::: Extracted entries :::

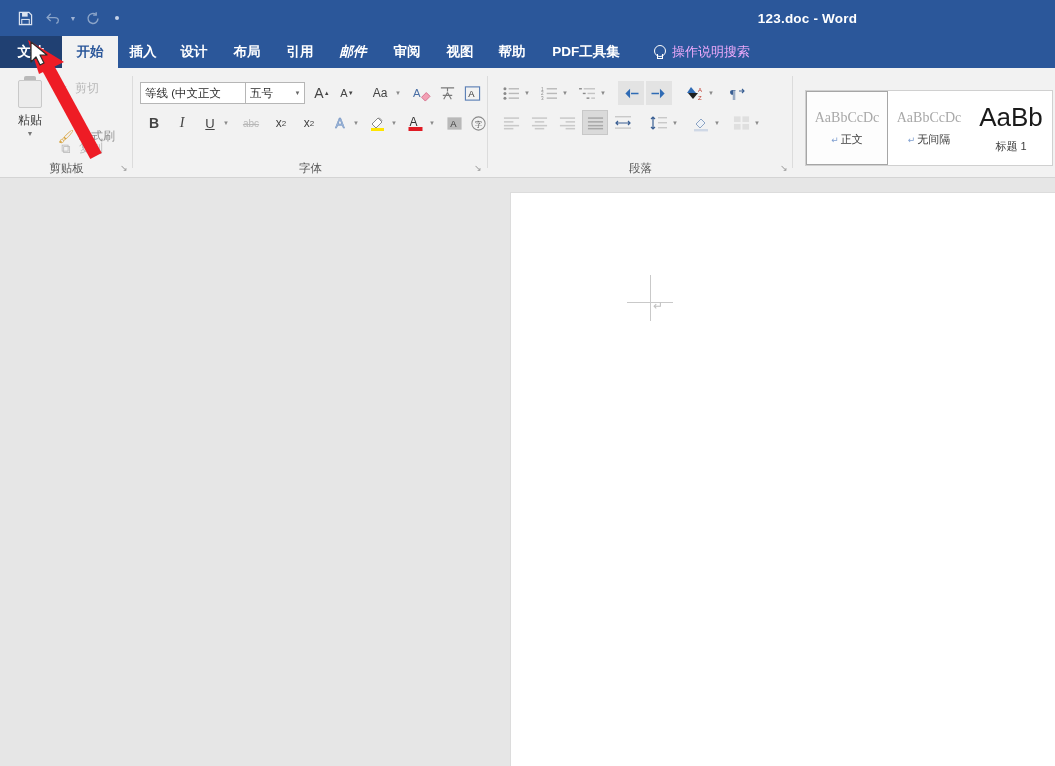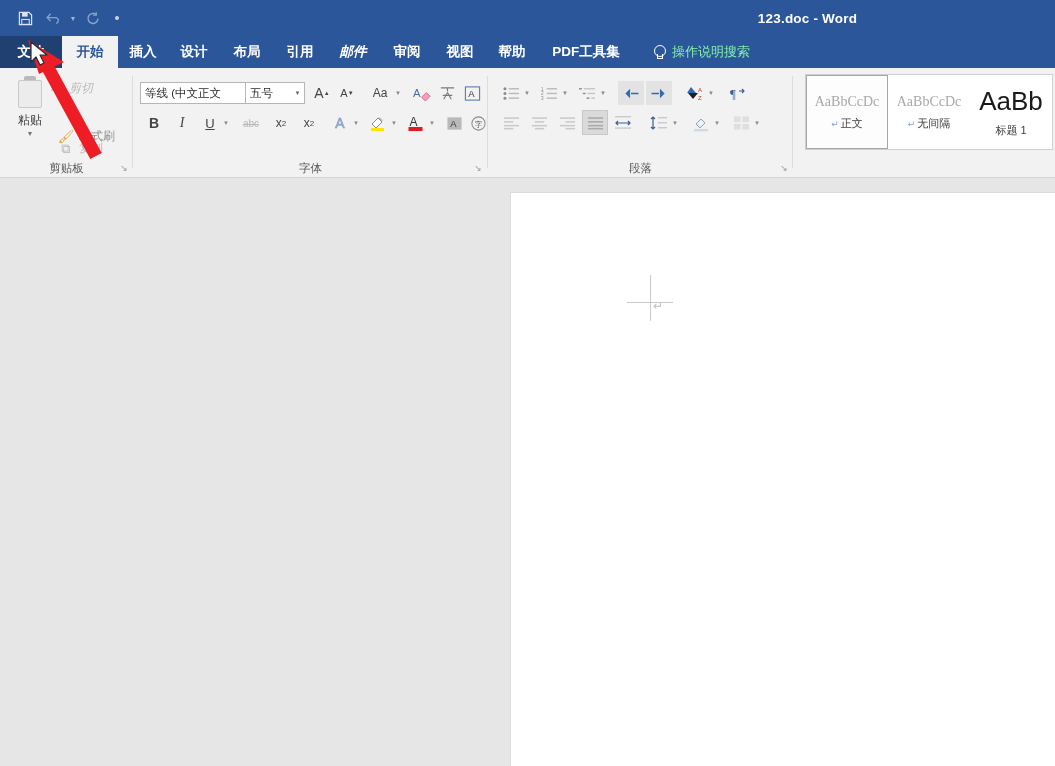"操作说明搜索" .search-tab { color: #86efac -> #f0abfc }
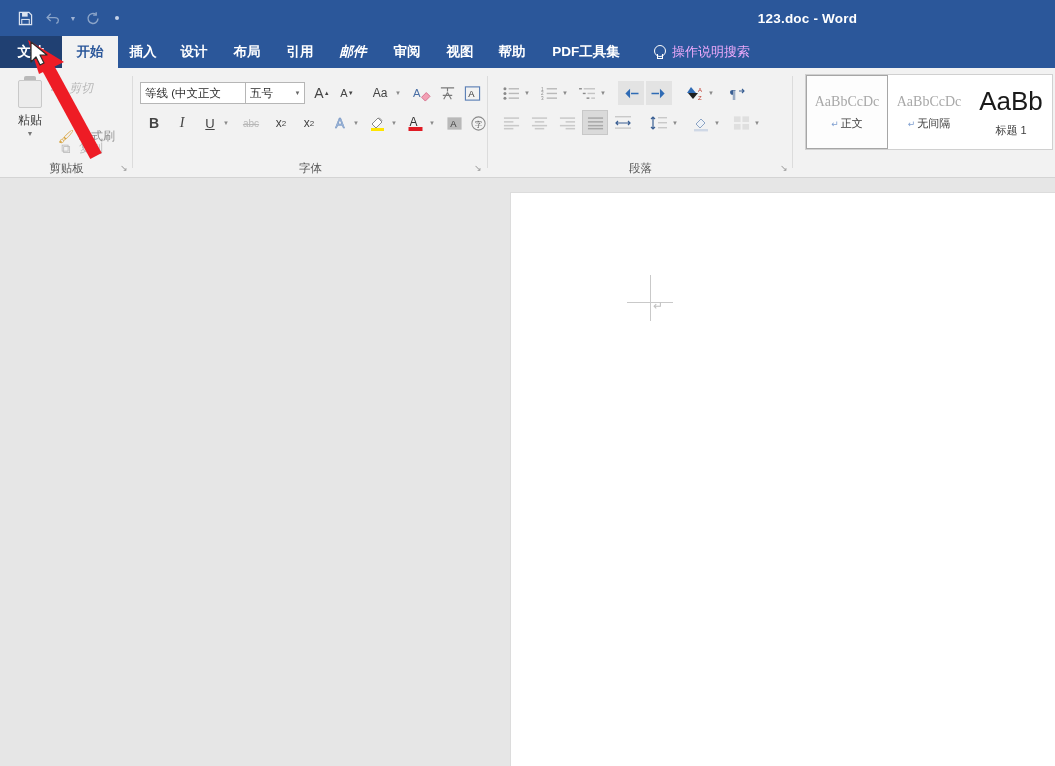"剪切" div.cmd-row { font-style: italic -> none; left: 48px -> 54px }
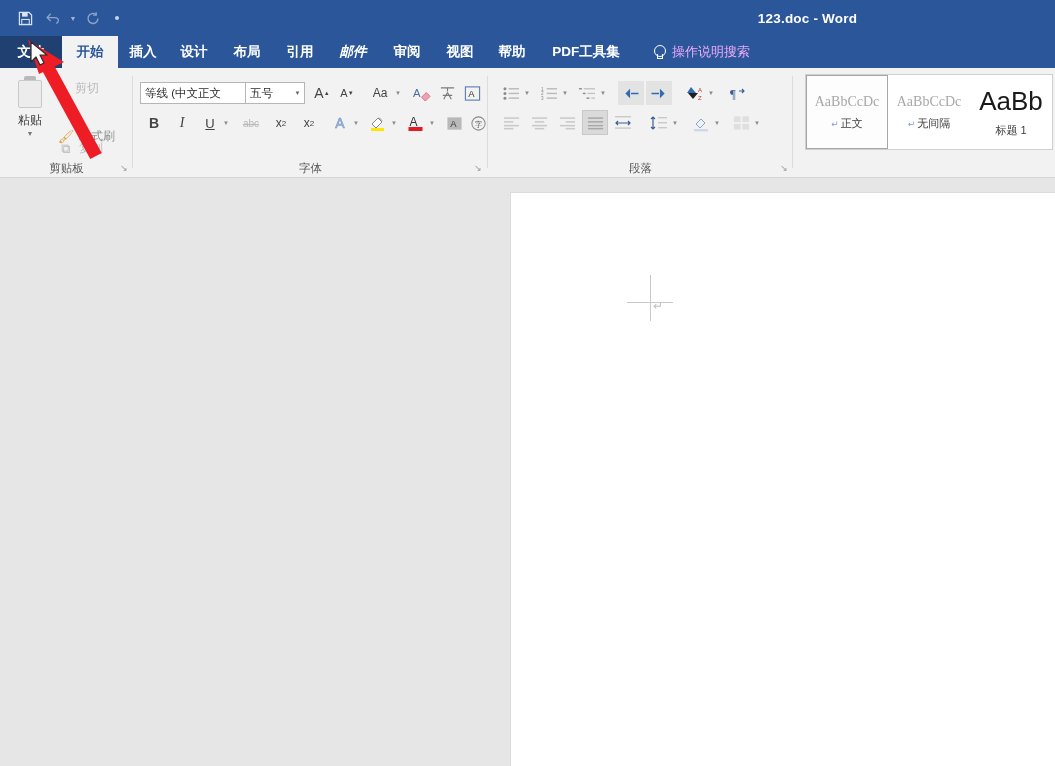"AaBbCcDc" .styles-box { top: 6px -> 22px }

:::
::: Extracted entries :::

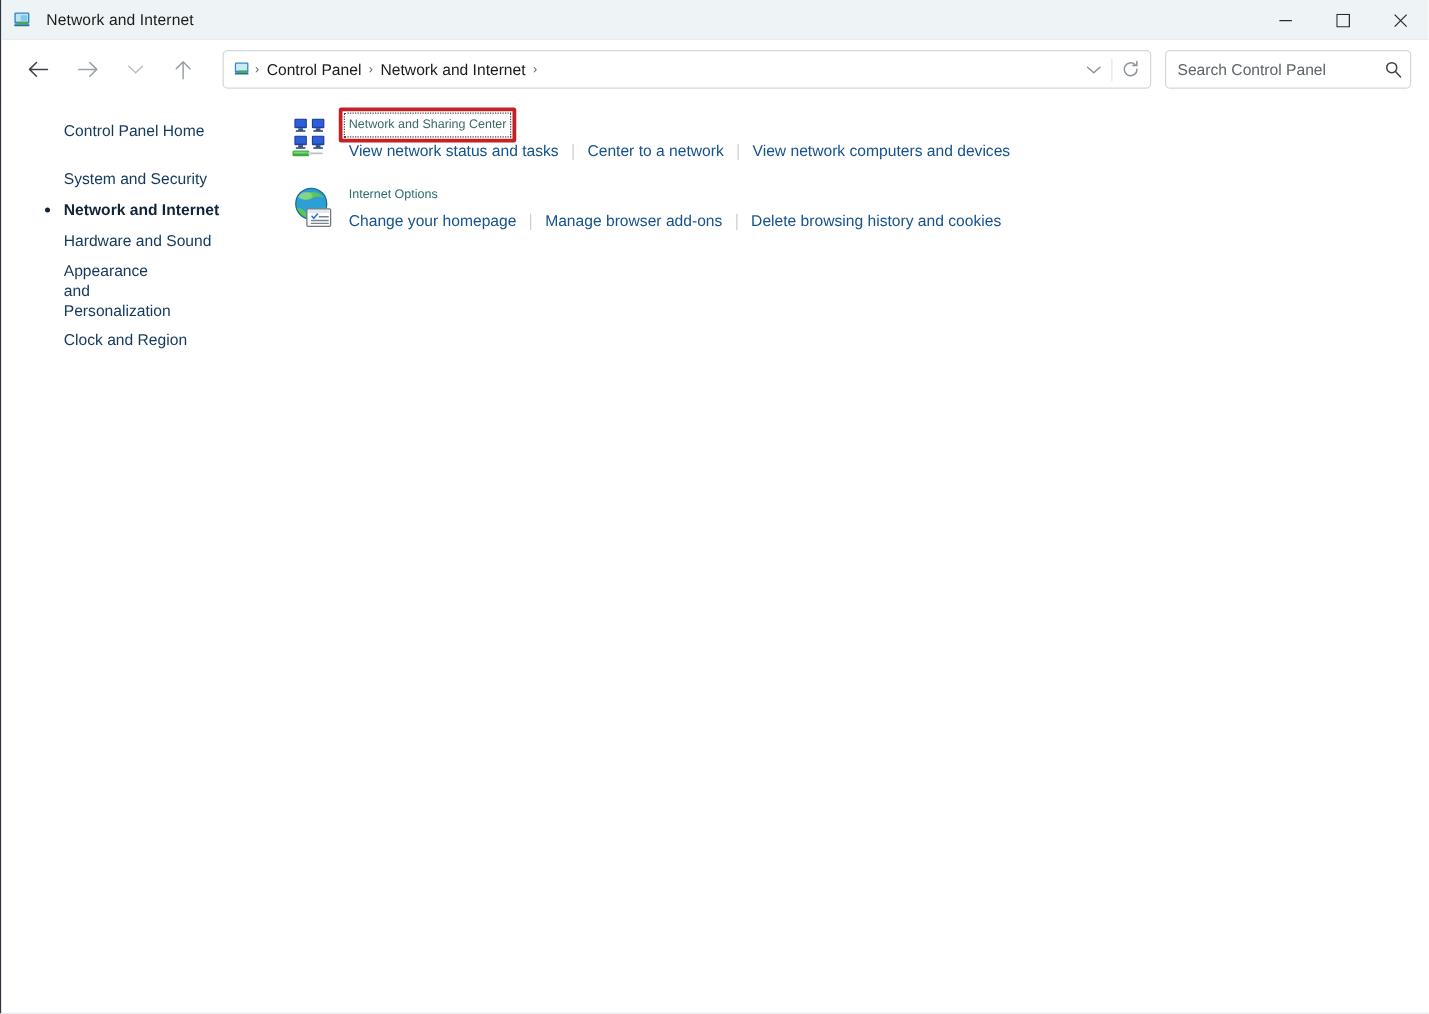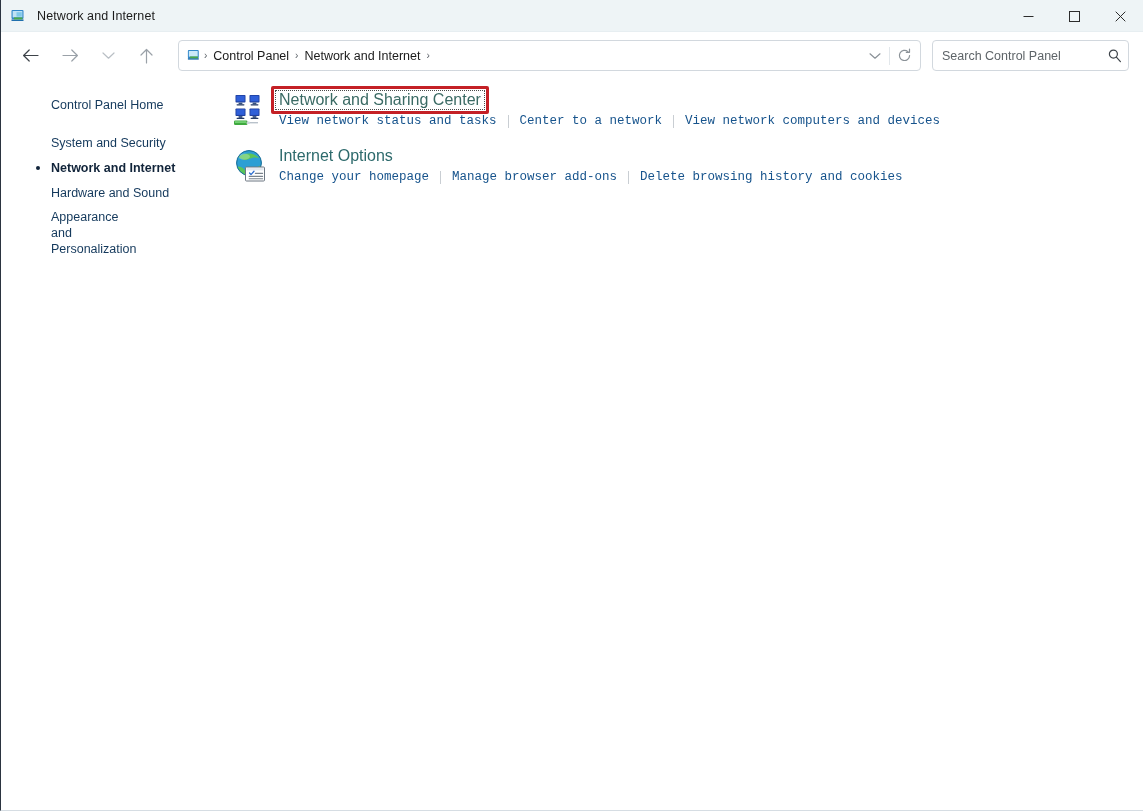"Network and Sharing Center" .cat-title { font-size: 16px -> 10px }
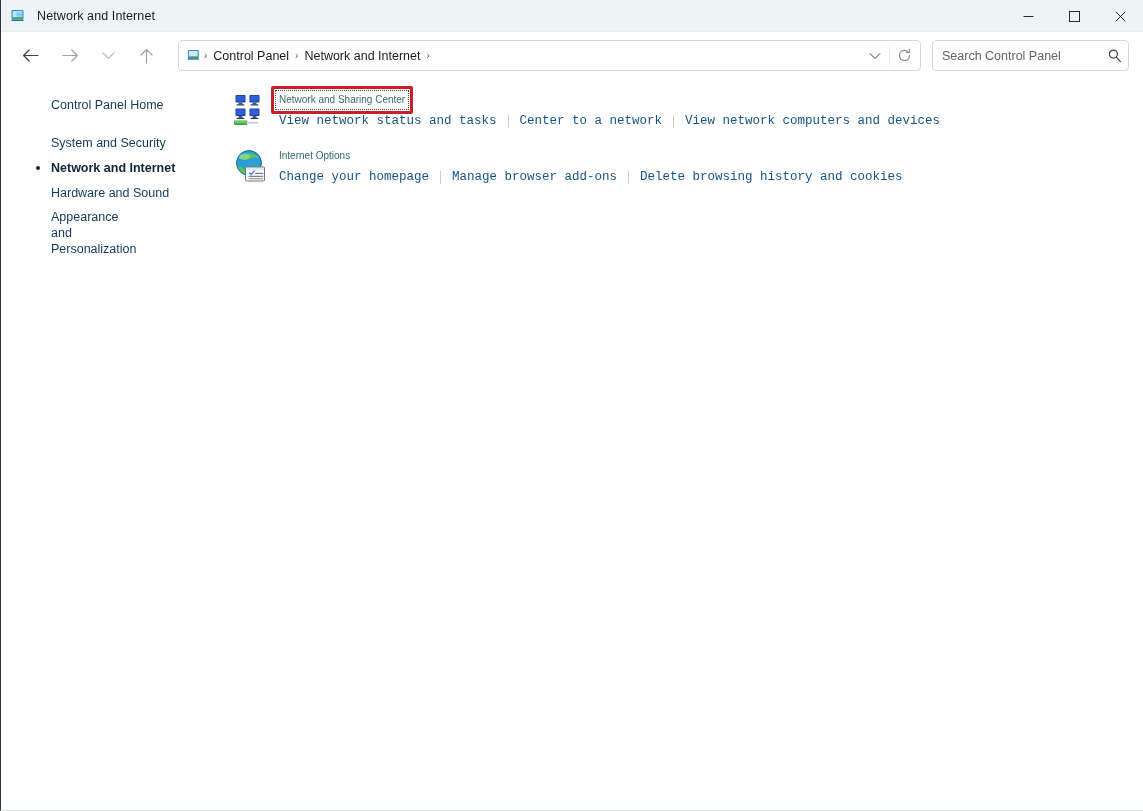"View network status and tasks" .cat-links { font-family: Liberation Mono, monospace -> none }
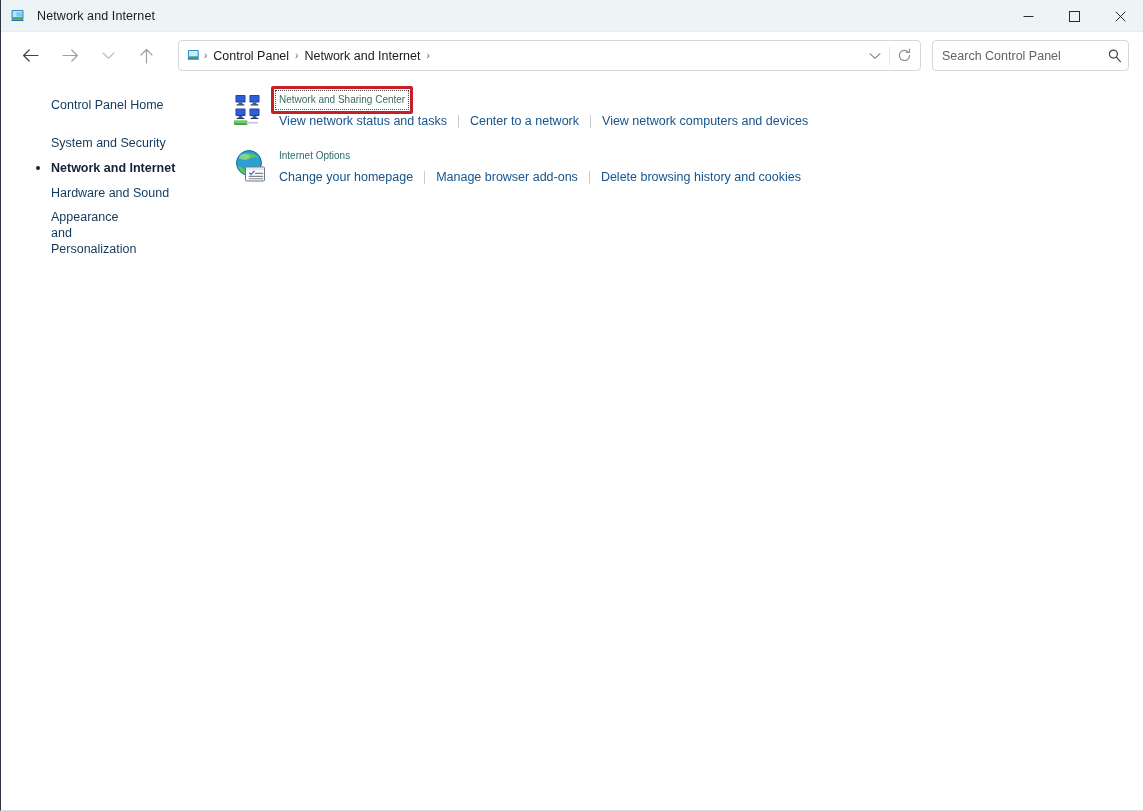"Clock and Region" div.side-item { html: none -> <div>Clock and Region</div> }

:::

Directions: Within the listing above, extract exactly the lines that run from the one containing "font-size: 16px ->" through the one containing "html: none ->", excluding any pictures.

Result of this task:
"Network and Sharing Center" .cat-title { font-size: 16px -> 10px }
"View network status and tasks" .cat-links { font-family: Liberation Mono, monospace -> none }
"Clock and Region" div.side-item { html: none -> <div>Clock and Region</div> }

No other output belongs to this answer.